Thoughts on Therapy
Updated: Aug 24, 2020
Have you ever wondered whether you might benefit from therapy?
Thinking about going for therapy may feel intimidating or overwhelming. Some may fear the idea of facing uncomfortable emotions, get anxious about being vulnerable and open, or question how helpful and accurate therapy could really be. These are completely valid thoughts and concerns. Therapy does encourage one to explore and face aspects of oneself that may elicit strong or uncomfortable feelings. Those who have been raised in an atmosphere of 'don't trust, don't tell, don't feel' will likely be highly guarded and cautious in the therapeutic environment. Fearing therapy doesn't mean that it isn't needed; it is an acknowledgement that something needs to change, and change can be frightening!
While therapy is typically thought of as a treatment for mental illness (which it is!), it can also be used by mentally healthy people looking to create a safe space for themselves, in order to maintain their emotional health and ensure continued positive growth.
You do not have to be experiencing pain and suffering to be in therapy!

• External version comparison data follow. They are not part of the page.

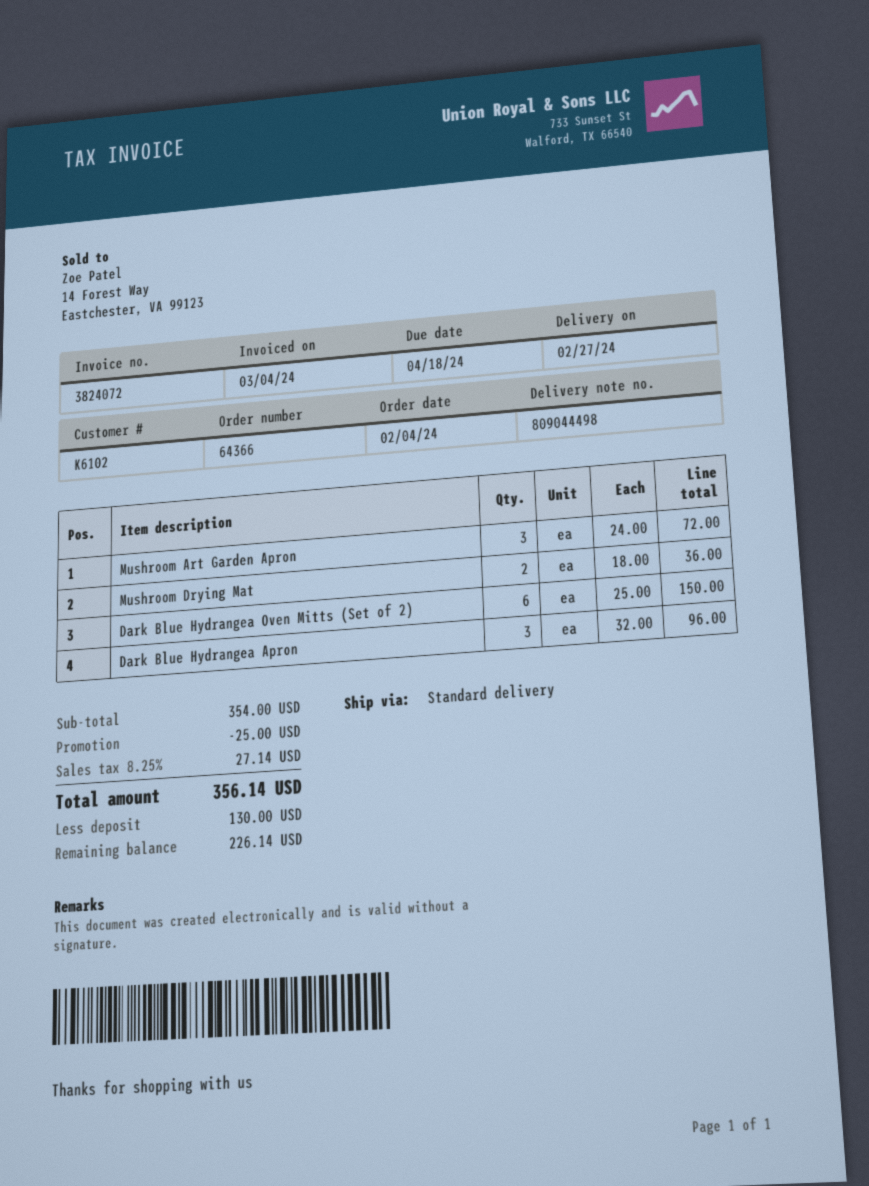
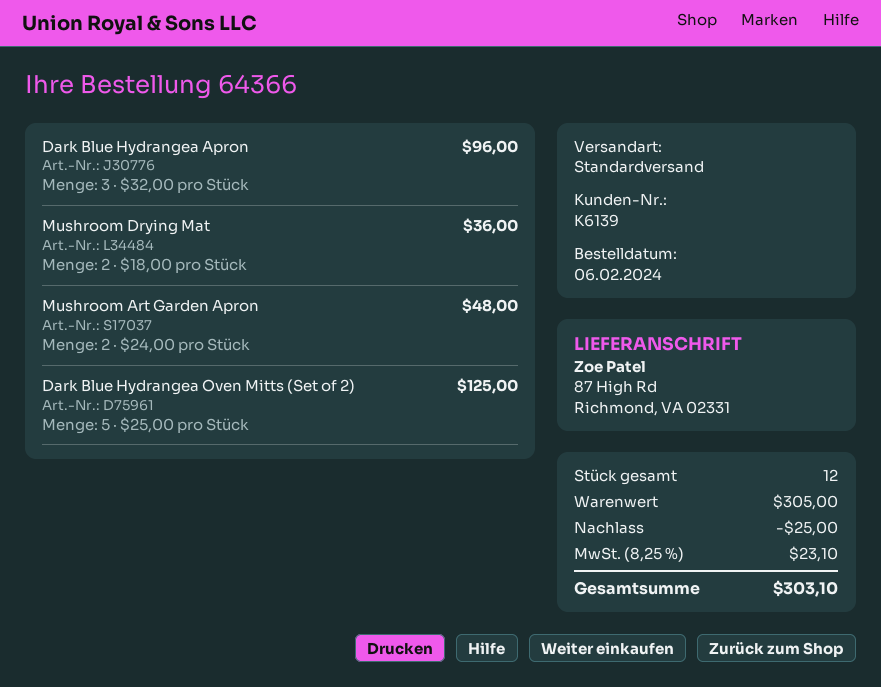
order date: 2024-02-04 -> 2024-02-06
customer number: K6102 -> K6139
Mushroom Art Garden Apron: 3 x 24.00 = 72.00 -> 2 x 24.00 = 48.00
Dark Blue Hydrangea Oven Mitts (Set of 2): 6 x 25.00 = 150.00 -> 5 x 25.00 = 125.00
subtotal: 354.00 -> 305.00
tax: 8.25% = 27.14 -> 8.25% = 23.10
total: 356.14 -> 303.10

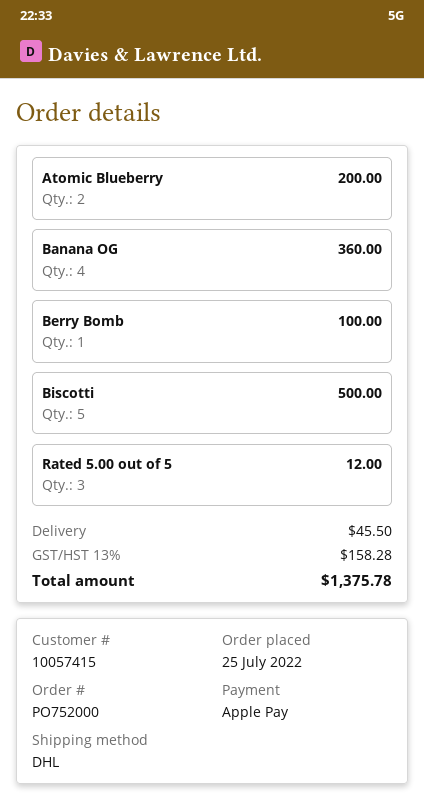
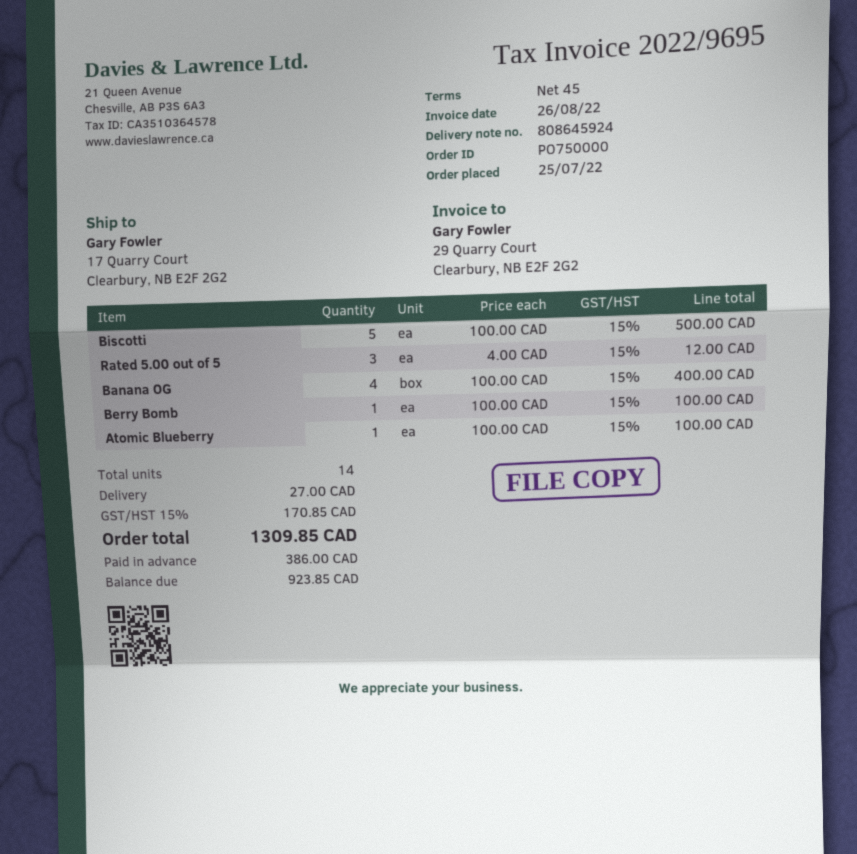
order number: PO752000 -> PO750000
Atomic Blueberry: 2 for 200.00 -> 1 for 100.00
Banana OG: 4 for 360.00 -> 4 for 400.00
shipping: 45.50 -> 27.00
tax: 13% = 158.28 -> 15% = 170.85
total: 1375.78 -> 1309.85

A mentally healthy person can use therapy to gain a fresh perspective on any issues they may have been contemplating. Therapists can give people a better understanding of their emotions, and what elicits certain responses, to promote one's self-esteem and improve relationships. Once a person is encouraged to explore their own emotions and drives, they can feel more free to be their authentic selves and this will likely enhance their outlook on life.
To maximize the benefits of therapy, it is important to find a therapist with whom you can feel comfortable and connected. Initially, it is normal to feel nervous and vulnerable in session. Taking the steps towards meaningful change is never easy, and baring one's inner self to a stranger may seem awkward. Therapists may offer initial phone consultations, which can help one get a sense of the therapist's personality and whether you think the therapist may be a good fit for you. It’s also an opportunity for the therapist to get a sense of what the presenting problem is and make sure they feel they can competently treat you. Though at first it may be difficult to feel relaxed and fully at ease, having the sense that you can get to that point eventually can be a good sign.
Most people can benefit from therapy as a way of promoting wellness, joy and fulfillment in their lives.